I came across this cartoon recently from Funnymos.com:

Obviously it is meant to be humorous but it also made me wonder:  Does having a trait like glasses change people’s initial impressions of you? And has there been any research on this topic? Turns out, there has.

According to research by Hellstrom and Tekle (1994), people infer not only occupations based on physical traits but also personal characteristics like intelligence and trustworthiness. The researchers conducted studies in which participants rated the personality characteristics and speculated about the occupation of several male faces with either glasses, hair, or a beard. The researchers found that the combination of having glasses, a beard, and no hair was associated most highly with intellectual professions. The opposite in each category led to the strongest belief that the face belonged to someone in a trade profession or a factory worker.

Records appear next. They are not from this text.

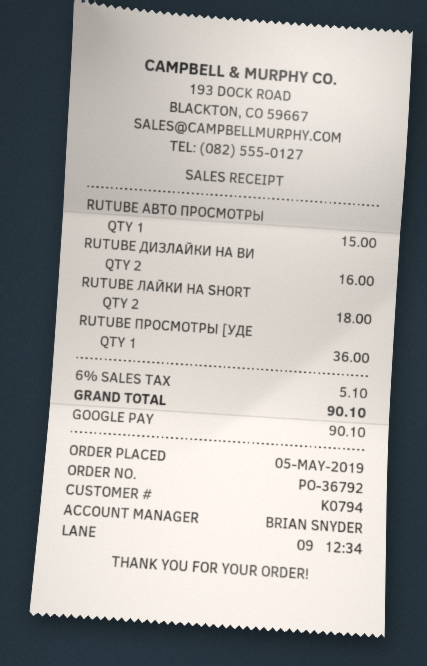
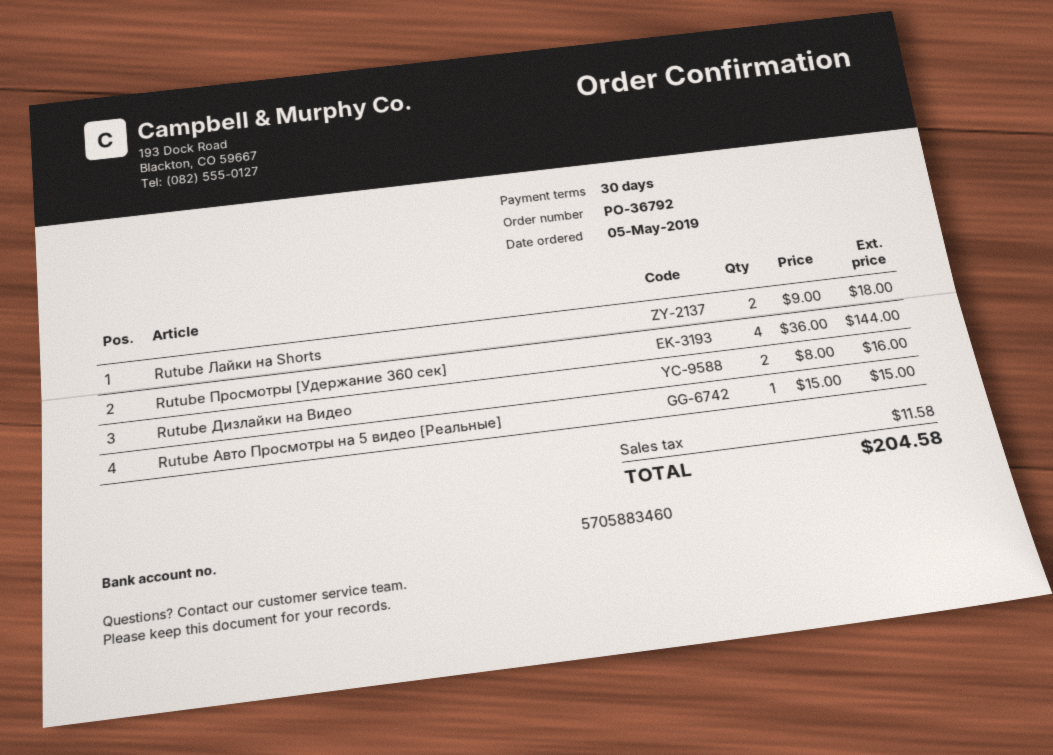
RUTUBE ПРОСМОТРЫ [УДЕ: 1 for 36.00 -> 4 for 144.00
tax: 5.10 -> 11.58
total: 90.10 -> 204.58

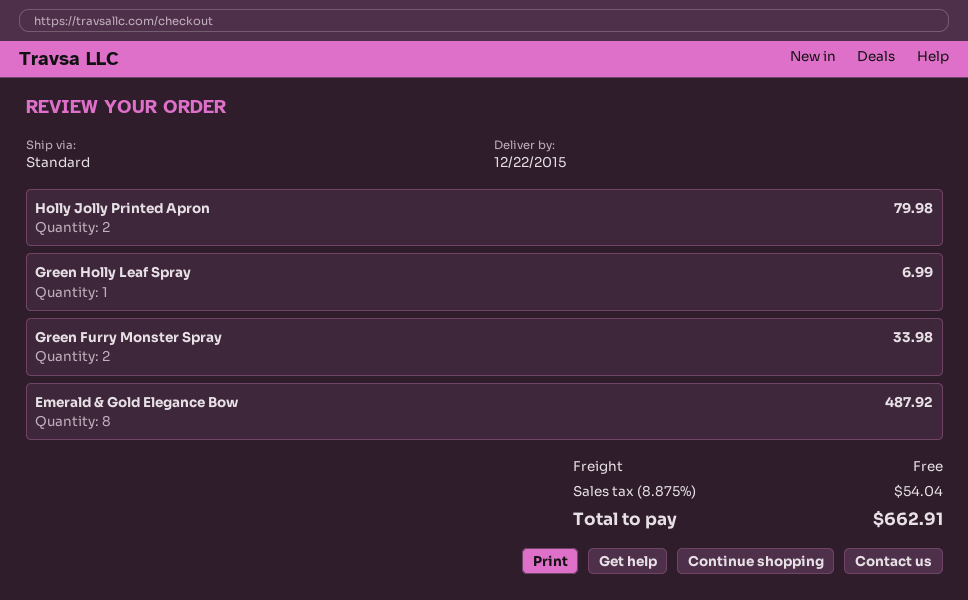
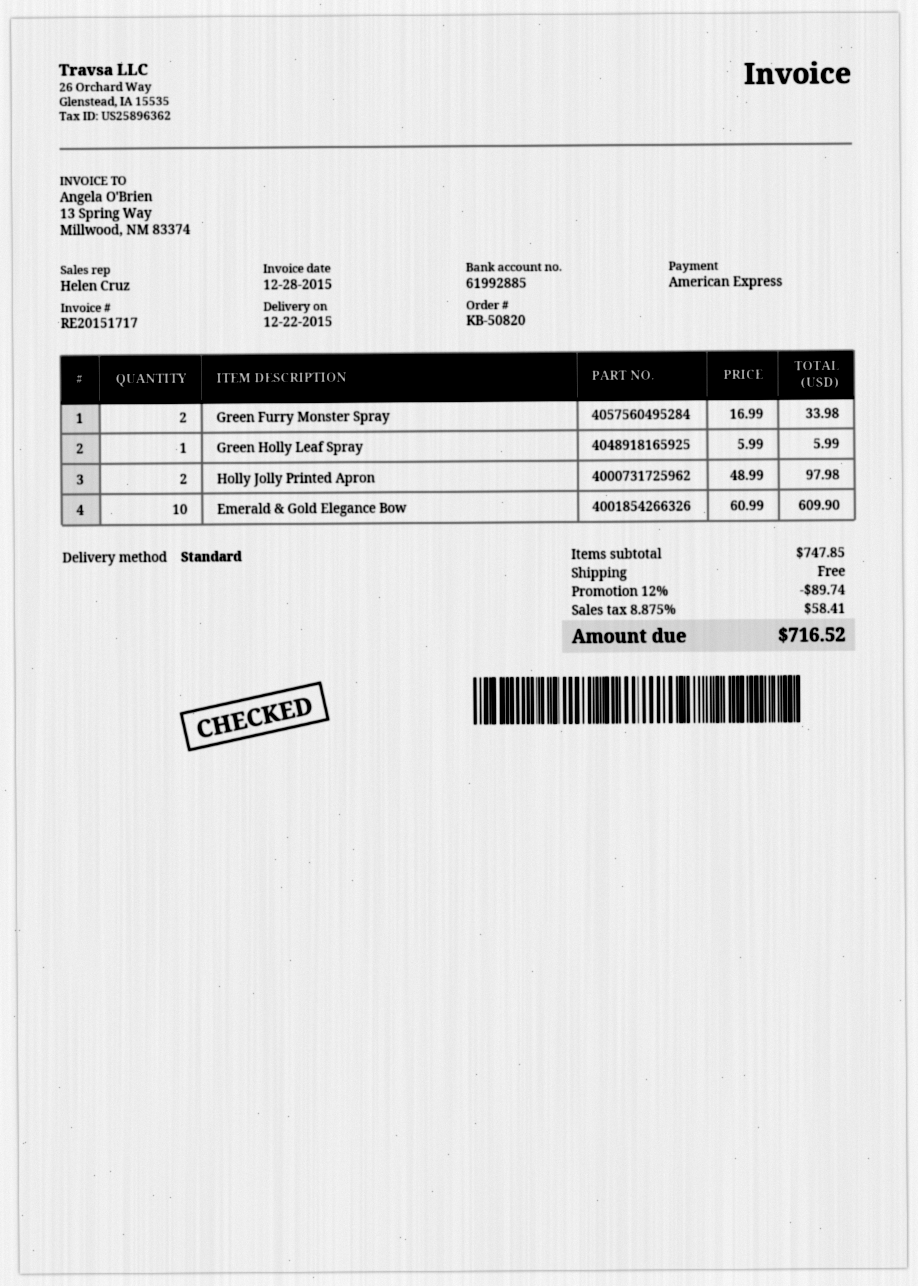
Holly Jolly Printed Apron: 2 for 79.98 -> 2 for 97.98
Green Holly Leaf Spray: 1 for 6.99 -> 1 for 5.99
Emerald & Gold Elegance Bow: 8 for 487.92 -> 10 for 609.90
discount: none -> 12% = 89.74
tax: 8.875% = 54.04 -> 8.875% = 58.41
total: 662.91 -> 716.52

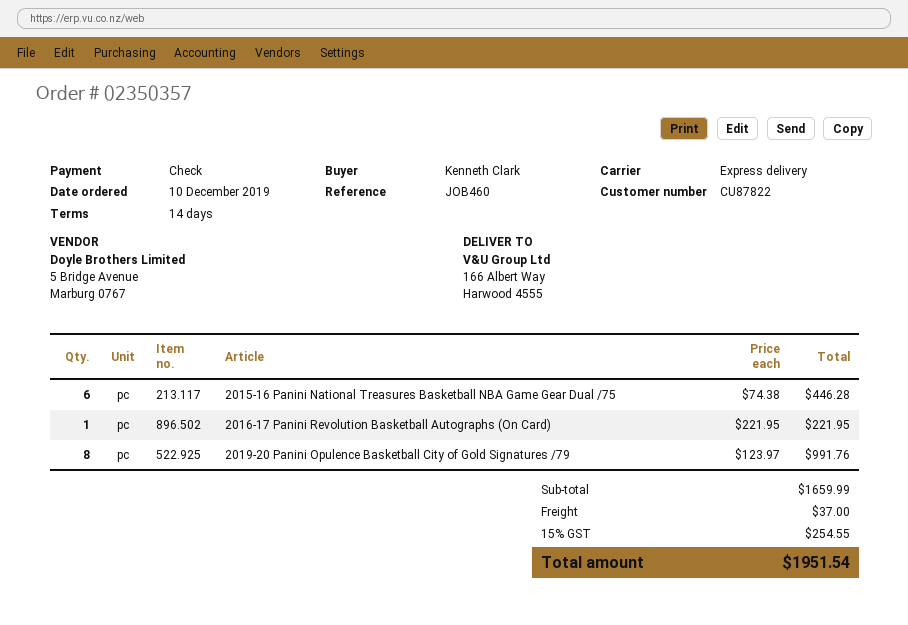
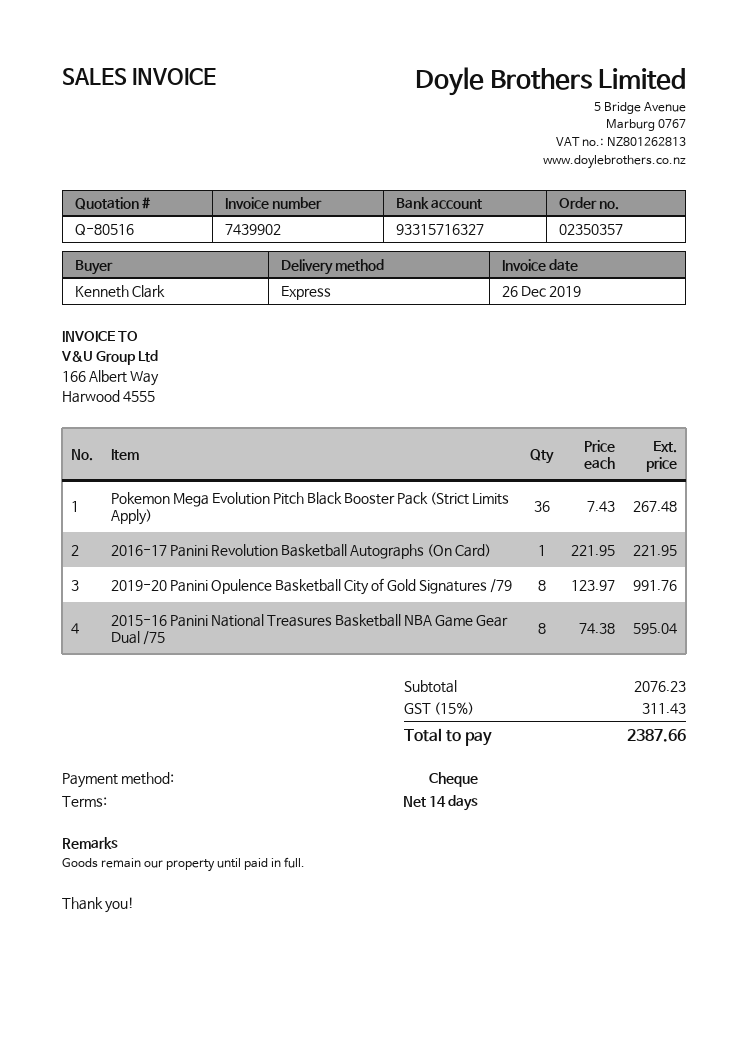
2015-16 Panini National Treasures Basketball NBA Game Gear Dual /75: 6 x 74.38 = 446.28 -> 8 x 74.38 = 595.04
Pokemon Mega Evolution Pitch Black Booster Pack (Strict Limits Apply): none -> 36 x 7.43 = 267.48
subtotal: 1659.99 -> 2076.23
shipping: 37.00 -> none
tax: 15% = 254.55 -> 15% = 311.43
total: 1951.54 -> 2387.66

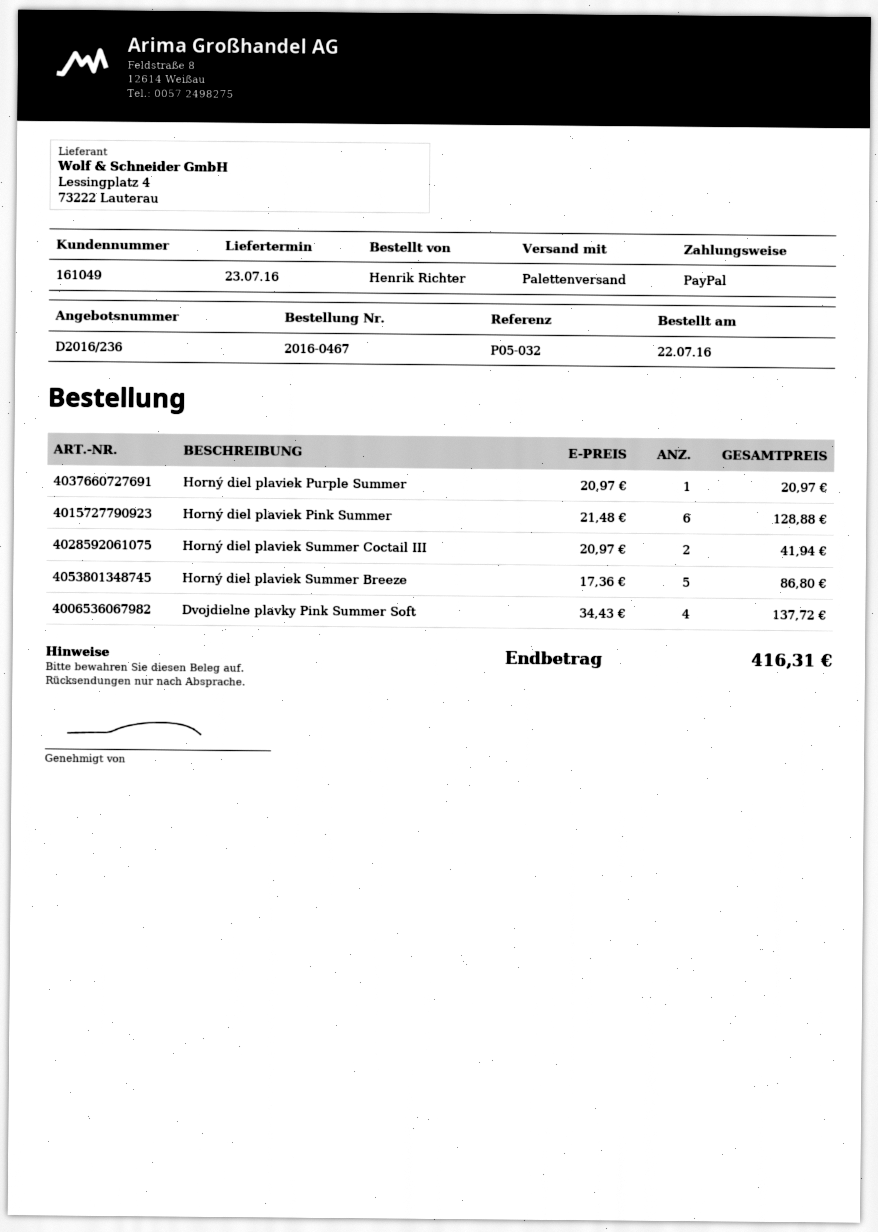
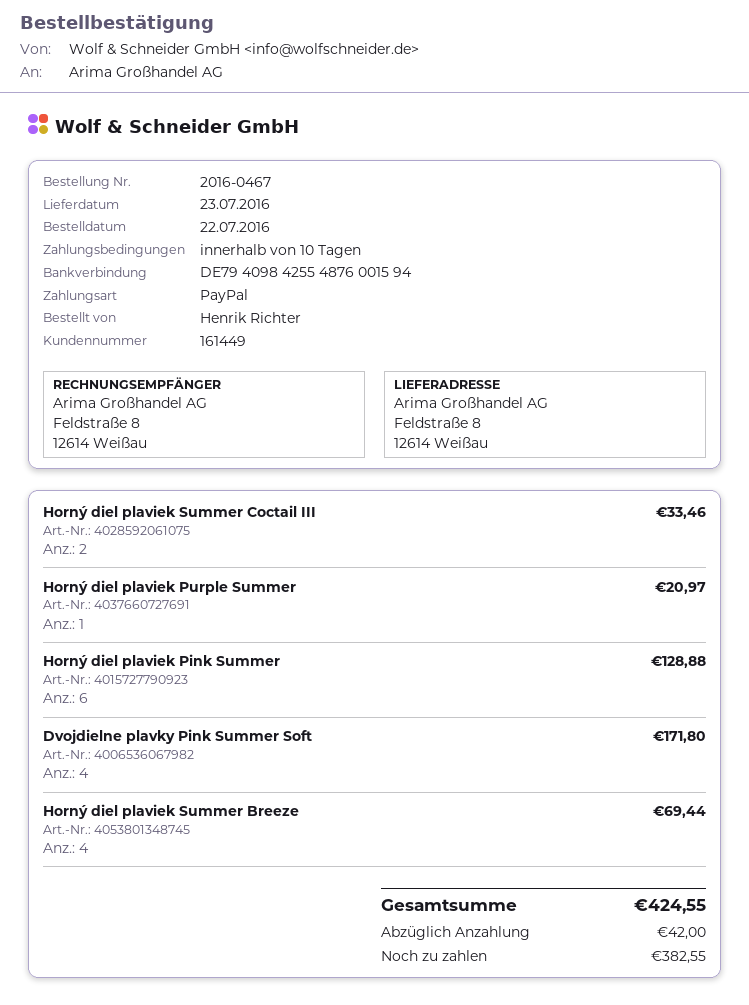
customer number: 161049 -> 161449
Horný diel plaviek Summer Coctail III: 2 for 41.94 -> 2 for 33.46
Horný diel plaviek Summer Breeze: 5 for 86.80 -> 4 for 69.44
Dvojdielne plavky Pink Summer Soft: 4 for 137.72 -> 4 for 171.80
total: 416.31 -> 424.55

Another set of studies by Terry and Krantz (1993)    further suggest that both men and women with glasses are rated as more competent and also have less social forcefulness. However, in their studies they found that beards were related to less competence. A key difference in this study was that the researchers looked at each difference separately whereas the first study looked at the combination of factors together. So perhaps a beard alone can diminish perceptions of competence but  not when paired with glasses or bald hair in which case a beard has a positive effect on competence ratings.

Of course, these studies only varied a few physical traits and didn’t take into account all the other subtle influences that help form first impressions. Nonetheless, it makes me wonder, would people respect my research more if I wore glasses?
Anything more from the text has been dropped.